Orchiectomy currently represents the primary treatment modality for AORT, but retroperitoneal lymph node dissection remains under consideration. In a retrospective study of 78 patients conducted by Khaleel I. Al-Obaidy [7], patients who underwent retroperitoneal lymph-node dissection survived slightly longer than those who did not, but a statistically significant difference was not achieved (p = 0.2). In addition, no statistically significant differences in survival between patients who received adjuvant chemotherapy and those who did not were found (p = 0.6), although Shunsuke Owa et al. [13] reported that a patient with metastatic AORT did not progress for 7 months and survived for 20 months after 7 cycles of platinum-based combined chemotherapy. Most previous reports indicate poor responses to traditional chemotherapy by metastatic cases [14]. Consistent with these findings, the current patient developed multiple metastases to the lung and thoracic vertebra during the two cycles of platinum-based combined chemotherapy and showed resistance to second- and third-line chemotherapy regimens.

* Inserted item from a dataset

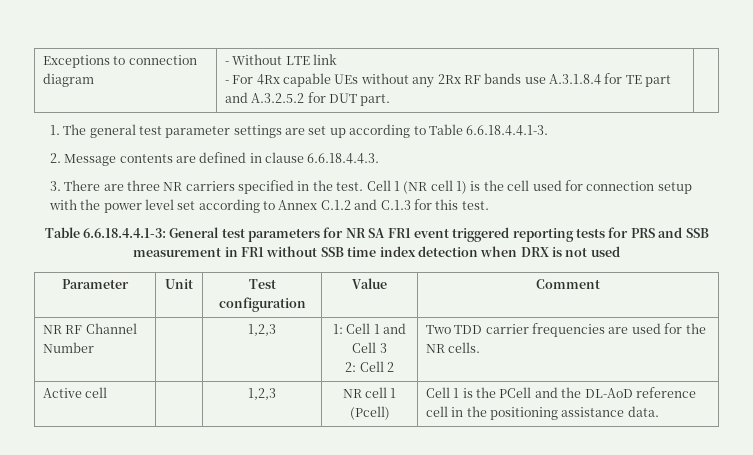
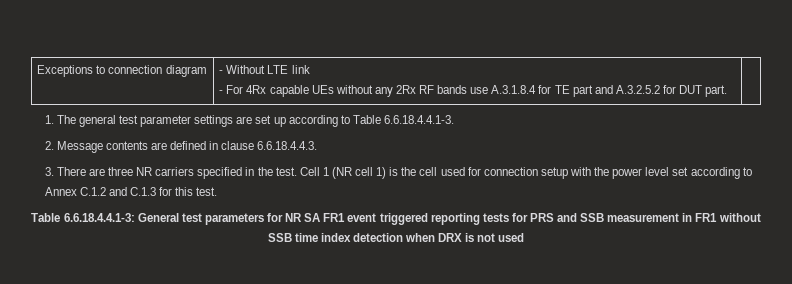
- Parameter | Unit | Test configuration | Value | Comment
- NR RF Channel Number | | 1,2,3 | 1: Cell 1 and Cell 3
- 2: Cell 2 | Two TDD carrier frequencies are used for the NR cells.
- Active cell | | 1,2,3 | NR cell 1 (Pcell) | Cell 1 is the PCell and the DL-AoD reference cell in the positioning assistance data.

The mechanisms whereby AORT achieves resistance to chemotherapy have not previously been described. NGS of the current patient’s tumor tissue demonstrated a somatic c.5605 T > C mutation in KMT2C gene exon 36, with an abundance of 49.27%. The association of KMT2C with cancer was first discovered through tumor gene-sequencing studies which revealed KMT2C deletions as the most common chromosomal abnormality in acute myeloid leukemia. Thus, a tumor suppressor role was suspected for KMT2C [15, 16]. The TCGA-BRCA study has also shown KMT2C to be one of the most frequently mutated genes in ER-positive breast cancer and patients with low KMT2C expression had longer overall survival (OS) [17].

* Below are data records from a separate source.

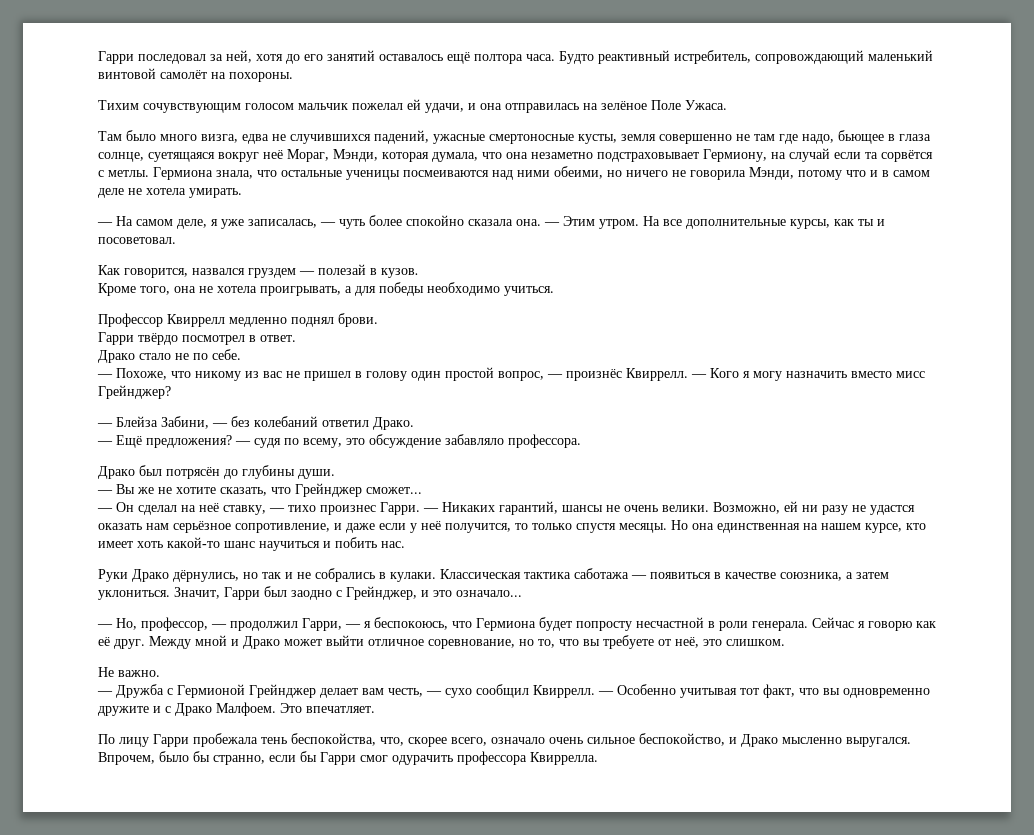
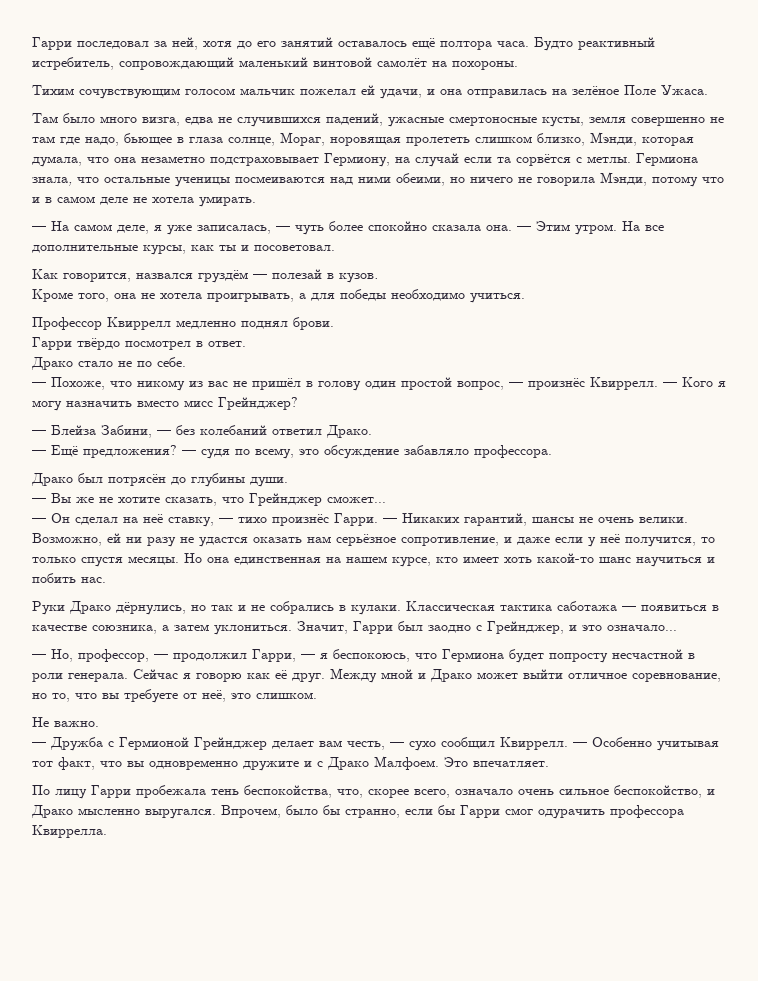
- Там было много визга, едва не случившихся падений, ужасные смертоносные кусты, земля совершенно не там где надо, бьющее в глаза солнце, суетящаяся вокруг неё Мораг, Мэнди, которая думала, что она незаметно подстраховывает Гермиону, на случай если та сорвётся с метлы.
+ Там было много визга, едва не случившихся падений, ужасные смертоносные кусты, земля совершенно не там где надо, бьющее в глаза солнце, Мораг, норовящая пролететь слишком близко, Мэнди, которая думала, что она незаметно подстраховывает Гермиону, на случай если та сорвётся с метлы.
- Как говорится, назвался груздем — полезай в кузов.
+ Как говорится, назвался груздём — полезай в кузов.
- — Похоже, что никому из вас не пришел в голову один простой вопрос, — произнёс Квиррелл.
+ — Похоже, что никому из вас не пришёл в голову один простой вопрос, — произнёс Квиррелл.
- — Он сделал на неё ставку, — тихо произнес Гарри.
+ — Он сделал на неё ставку, — тихо произнёс Гарри.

In addition, mutations in KMT2C are also involved in the genetic mechanism of primary resistance to chemotherapy and may be a potential chemosensitivity biomarker in childhood acute myeloid leukemia [18]. Breast cancer patients with somatic KMT2C mutations had worse OS and disease-free survival (DFS) than those with wild-type KMT2C. However, patients with low KMT2C expression had much longer DFS than those with high expression if they received doxorubicin, cisplatin, and carboplatin chemotherapy [19]. Soo-Jeong Cho et al. demonstrated that KMT2C knockout promoted the epithelial-to-mesenchymal transition (EMT) and induced chemoresistance in diffuse-type gastric adenocarcinomas and KMT2C re-expression reversed chemotherapy resistance via promotion of DNA damage and apoptosis [20]. However, the c.5605 T > C mutation is located in a sequence encoding an intrinsically disordered peptide region and its effect on KMT2C function is unclear. We speculate that the c.5605 T > C mutation in KMT2C gene exon 36 may result in inactivation of the protein product and contribute to primary chemoresistance in the current patient.

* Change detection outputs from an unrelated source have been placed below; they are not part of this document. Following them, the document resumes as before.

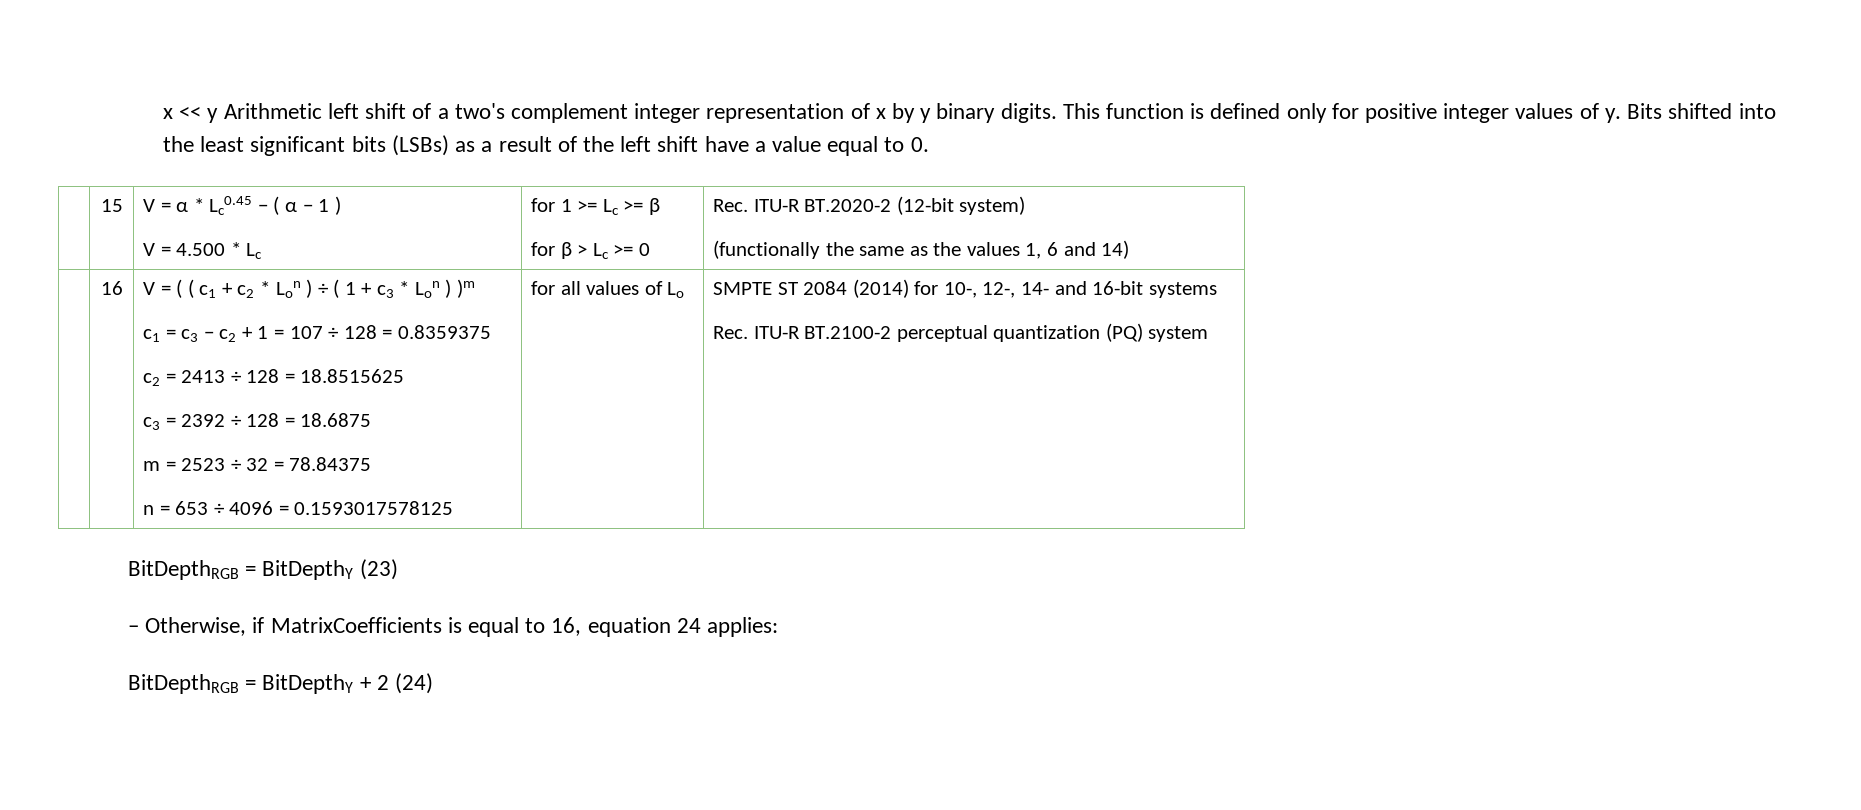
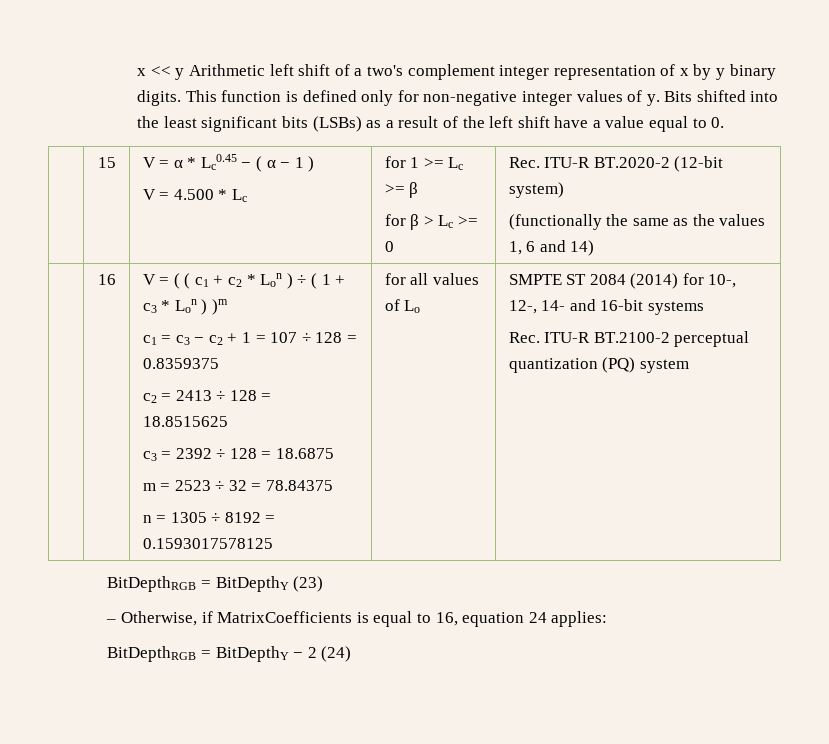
- This function is defined only for positive integer values of y.
+ This function is defined only for non-negative integer values of y.
- n = 653 ÷ 4096 = 0.1593017578125
+ n = 1305 ÷ 8192 = 0.1593017578125
- BitDepthRGB = BitDepthY + 2 (24)
+ BitDepthRGB = BitDepthY − 2 (24)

Recent studies have suggested a role for KMT2C in DNA damage repair (DDR). Functional deficiency of the KMT2C protein predicted a good response to Poly-(ADP)-ribose polymerase 1/2 (PARP1/2) inhibitor therapy. Rampias et al. [21] indicated that bladder cancer cells with low levels of KMT2C expression have heightened sensitivity to PARP1/2 inhibitor therapy. Chang et al. further proved that KMT2C promoted DDR through direct recruitment to DNA damage sites and that KMT2C mutations sensitized non-small- cell lung cancer (NSCLC) to PARP1/2 inhibitors by disrupting homologous recombination (HR)-mediated DNA repair [22]. Hence, we look forward to more evidence supporting the administration of PARP1/2 inhibitors in cases of tumors with KMT2C mutations.

In summary, the current case demonstrates a potential correlation between primary multi-drug resistance AORT and KMT2C mutation. Further studies are needed to prove this association and explore the efficacy of PARP1/2 inhibitors for tumors with KMT2C mutations.